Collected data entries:
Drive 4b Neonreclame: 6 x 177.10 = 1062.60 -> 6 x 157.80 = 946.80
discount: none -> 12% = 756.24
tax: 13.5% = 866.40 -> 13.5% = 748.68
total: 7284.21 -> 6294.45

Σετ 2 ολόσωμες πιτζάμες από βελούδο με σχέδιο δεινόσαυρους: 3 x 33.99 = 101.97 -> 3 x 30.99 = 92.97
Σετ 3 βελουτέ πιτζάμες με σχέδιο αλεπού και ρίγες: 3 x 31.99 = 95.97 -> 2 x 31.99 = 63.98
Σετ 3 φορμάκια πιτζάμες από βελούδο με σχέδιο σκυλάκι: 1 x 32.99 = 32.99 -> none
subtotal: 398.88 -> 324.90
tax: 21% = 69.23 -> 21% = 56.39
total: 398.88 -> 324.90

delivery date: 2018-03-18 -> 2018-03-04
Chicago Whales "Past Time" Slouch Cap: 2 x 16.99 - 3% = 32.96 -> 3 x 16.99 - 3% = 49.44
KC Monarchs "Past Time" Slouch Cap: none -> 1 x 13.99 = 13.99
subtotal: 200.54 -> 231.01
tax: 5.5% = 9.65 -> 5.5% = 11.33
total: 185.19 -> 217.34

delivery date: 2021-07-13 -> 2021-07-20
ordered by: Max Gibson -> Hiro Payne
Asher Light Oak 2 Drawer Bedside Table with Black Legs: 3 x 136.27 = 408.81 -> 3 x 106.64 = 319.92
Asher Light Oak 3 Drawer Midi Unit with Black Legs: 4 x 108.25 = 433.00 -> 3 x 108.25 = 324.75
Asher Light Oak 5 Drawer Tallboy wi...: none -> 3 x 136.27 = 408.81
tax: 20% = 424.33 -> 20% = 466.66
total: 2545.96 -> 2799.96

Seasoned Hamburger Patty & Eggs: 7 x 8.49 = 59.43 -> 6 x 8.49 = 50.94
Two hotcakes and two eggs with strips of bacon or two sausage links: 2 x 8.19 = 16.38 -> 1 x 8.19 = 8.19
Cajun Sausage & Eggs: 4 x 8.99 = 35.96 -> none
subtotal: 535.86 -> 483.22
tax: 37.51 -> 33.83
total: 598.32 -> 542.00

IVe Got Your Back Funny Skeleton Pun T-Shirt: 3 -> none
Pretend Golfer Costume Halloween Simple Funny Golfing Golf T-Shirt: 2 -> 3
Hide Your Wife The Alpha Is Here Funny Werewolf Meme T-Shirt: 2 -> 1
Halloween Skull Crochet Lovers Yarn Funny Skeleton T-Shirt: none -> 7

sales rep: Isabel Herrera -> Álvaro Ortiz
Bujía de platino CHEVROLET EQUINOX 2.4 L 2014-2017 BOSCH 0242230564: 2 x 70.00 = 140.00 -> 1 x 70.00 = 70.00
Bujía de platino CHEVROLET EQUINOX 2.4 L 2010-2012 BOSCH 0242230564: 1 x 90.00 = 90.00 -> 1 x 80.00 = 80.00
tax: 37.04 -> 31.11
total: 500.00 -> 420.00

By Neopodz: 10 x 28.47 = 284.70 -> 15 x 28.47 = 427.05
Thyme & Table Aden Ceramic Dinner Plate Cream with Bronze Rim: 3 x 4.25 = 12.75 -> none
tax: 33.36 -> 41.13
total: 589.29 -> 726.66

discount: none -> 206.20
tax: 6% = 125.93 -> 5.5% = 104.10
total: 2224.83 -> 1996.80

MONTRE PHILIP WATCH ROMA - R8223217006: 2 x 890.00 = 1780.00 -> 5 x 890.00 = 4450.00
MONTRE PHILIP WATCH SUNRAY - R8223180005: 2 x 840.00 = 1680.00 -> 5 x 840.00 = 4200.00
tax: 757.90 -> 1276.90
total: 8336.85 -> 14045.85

#### [TASK TO COMPLETE]
For this exercise, please output exactly the lines above starting at the line with "Σετ 2 ολόσωμες" and ending at the line with "13.99 = 13.99", ends included.

#### [WORKED SOLUTION]
Σετ 2 ολόσωμες πιτζάμες από βελούδο με σχέδιο δεινόσαυρους: 3 x 33.99 = 101.97 -> 3 x 30.99 = 92.97
Σετ 3 βελουτέ πιτζάμες με σχέδιο αλεπού και ρίγες: 3 x 31.99 = 95.97 -> 2 x 31.99 = 63.98
Σετ 3 φορμάκια πιτζάμες από βελούδο με σχέδιο σκυλάκι: 1 x 32.99 = 32.99 -> none
subtotal: 398.88 -> 324.90
tax: 21% = 69.23 -> 21% = 56.39
total: 398.88 -> 324.90

delivery date: 2018-03-18 -> 2018-03-04
Chicago Whales "Past Time" Slouch Cap: 2 x 16.99 - 3% = 32.96 -> 3 x 16.99 - 3% = 49.44
KC Monarchs "Past Time" Slouch Cap: none -> 1 x 13.99 = 13.99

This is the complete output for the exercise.